Democrats hope that Bush's signature on the Yucca legislation will reverberate with undecided Nevada voters and tip the balance in their favor.

And they've tried to make hay out of the boneheaded plan, since aborted, by the state GOP to place language in the Republican platform calling for negotiating for Yucca benefits. Barnum & Bailey wishes it could get its elephants to roll over and beg for peanuts as quickly.

"That's one I completely disagreed with," Gibbons says quickly, "and we had them taken out .... It shows you the difference of opinion of people throughout the state of Nevada. Those people who are not adjacent to Yucca Mountain obviously have a different view of it."

As he well knows, most of the state's voters are adjacent. He rose to political power in the rurals, but that's not where his future is. Given an opportunity to get 100 percent of the rural vote or 60 percent of the vote in Clark and Washoe counties, Gibbons would take the urban corridors over the hard-right hinterlands, where you'll find more talking donkeys than Democrats.

Even his plug-in rhetoric doesn't sound convincing.

"In my view, the question of Yucca Mountain is going to be answered in the courts," he says.
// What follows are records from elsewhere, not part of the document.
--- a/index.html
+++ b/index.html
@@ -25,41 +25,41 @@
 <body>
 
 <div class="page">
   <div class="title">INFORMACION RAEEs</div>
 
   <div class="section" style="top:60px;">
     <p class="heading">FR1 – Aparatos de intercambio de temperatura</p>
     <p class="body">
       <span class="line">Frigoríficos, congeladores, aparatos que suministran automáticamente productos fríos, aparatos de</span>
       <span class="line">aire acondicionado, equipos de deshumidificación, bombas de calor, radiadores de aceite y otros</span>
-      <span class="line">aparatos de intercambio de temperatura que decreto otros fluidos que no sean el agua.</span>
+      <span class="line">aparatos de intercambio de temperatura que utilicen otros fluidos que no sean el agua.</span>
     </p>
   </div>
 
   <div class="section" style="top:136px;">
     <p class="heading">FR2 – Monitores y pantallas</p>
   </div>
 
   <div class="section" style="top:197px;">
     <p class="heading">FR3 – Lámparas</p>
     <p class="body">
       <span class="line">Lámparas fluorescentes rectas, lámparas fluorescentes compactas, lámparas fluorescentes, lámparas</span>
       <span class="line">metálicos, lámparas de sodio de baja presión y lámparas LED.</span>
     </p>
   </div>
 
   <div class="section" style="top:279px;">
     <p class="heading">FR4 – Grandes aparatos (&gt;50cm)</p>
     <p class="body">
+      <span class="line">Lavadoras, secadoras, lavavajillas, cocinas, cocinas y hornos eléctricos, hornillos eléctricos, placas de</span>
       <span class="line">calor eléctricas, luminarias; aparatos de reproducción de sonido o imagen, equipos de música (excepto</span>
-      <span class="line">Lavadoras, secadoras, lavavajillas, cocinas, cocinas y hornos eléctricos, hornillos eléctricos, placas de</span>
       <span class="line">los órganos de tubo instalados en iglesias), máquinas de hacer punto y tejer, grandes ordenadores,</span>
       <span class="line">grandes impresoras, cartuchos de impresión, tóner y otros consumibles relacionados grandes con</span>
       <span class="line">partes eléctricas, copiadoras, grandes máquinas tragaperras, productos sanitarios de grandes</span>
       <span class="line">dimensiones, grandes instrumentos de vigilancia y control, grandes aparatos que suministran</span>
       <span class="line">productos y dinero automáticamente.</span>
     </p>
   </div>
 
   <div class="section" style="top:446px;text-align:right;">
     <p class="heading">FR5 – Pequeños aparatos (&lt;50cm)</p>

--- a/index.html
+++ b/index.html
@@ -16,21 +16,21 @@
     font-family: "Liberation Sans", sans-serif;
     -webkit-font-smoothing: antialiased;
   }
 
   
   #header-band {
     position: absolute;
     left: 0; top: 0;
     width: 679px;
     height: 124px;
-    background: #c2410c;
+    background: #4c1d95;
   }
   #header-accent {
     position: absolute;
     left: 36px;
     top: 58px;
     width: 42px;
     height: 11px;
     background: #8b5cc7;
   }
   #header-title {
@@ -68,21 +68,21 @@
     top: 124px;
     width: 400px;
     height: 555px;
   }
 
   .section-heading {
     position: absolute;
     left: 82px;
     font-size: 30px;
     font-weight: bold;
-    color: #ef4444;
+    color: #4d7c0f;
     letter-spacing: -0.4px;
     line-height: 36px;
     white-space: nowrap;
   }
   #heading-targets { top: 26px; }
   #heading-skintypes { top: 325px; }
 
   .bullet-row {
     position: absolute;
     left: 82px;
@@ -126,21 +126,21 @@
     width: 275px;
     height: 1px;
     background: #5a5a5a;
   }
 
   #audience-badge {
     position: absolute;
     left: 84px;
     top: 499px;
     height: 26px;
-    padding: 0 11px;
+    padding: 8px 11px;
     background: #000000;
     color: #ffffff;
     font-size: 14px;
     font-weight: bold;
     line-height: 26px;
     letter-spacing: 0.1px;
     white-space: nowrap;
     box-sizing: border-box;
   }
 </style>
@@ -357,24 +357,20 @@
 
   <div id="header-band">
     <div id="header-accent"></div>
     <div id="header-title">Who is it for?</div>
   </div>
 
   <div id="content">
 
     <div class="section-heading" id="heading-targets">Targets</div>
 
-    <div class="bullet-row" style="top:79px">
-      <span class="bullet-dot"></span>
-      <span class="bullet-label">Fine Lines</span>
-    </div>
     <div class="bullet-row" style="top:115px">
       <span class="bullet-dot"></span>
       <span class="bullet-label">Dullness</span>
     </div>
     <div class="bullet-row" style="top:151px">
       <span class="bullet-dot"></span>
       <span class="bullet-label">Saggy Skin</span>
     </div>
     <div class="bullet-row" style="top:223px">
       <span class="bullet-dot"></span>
"It can't be answered in the White House anymore. It can't be answered in Congress. It has to be answered in the courts because that's where it is today."

Politically speaking, it's in the Republicans' court.

Gibbons recently participated in the successful Nevada congressional effort to trim the 2005 budget for Yucca to $131 million, 85 percent less than the Department of Energy's request, at least temporarily crippling the project's progress. But it can't change the fact Bush signed off on Yucca Mountain.

"I think Yucca Mountain is a terrible, terribly heavy political weight to bear in this state," Gibbons says. "I think there's a lot of people who would like to see it a bigger issue. And there's a lot of us who think that it's part of the politics we deal with every day and that the Nevada voters will be able to judge who they want to lead this nation accordingly."

But if swing voters remain undecided, come Election Day the Republicans will have problems.

They've lost the Yucca Mountain issue, and even the president's loyal soldier admits it.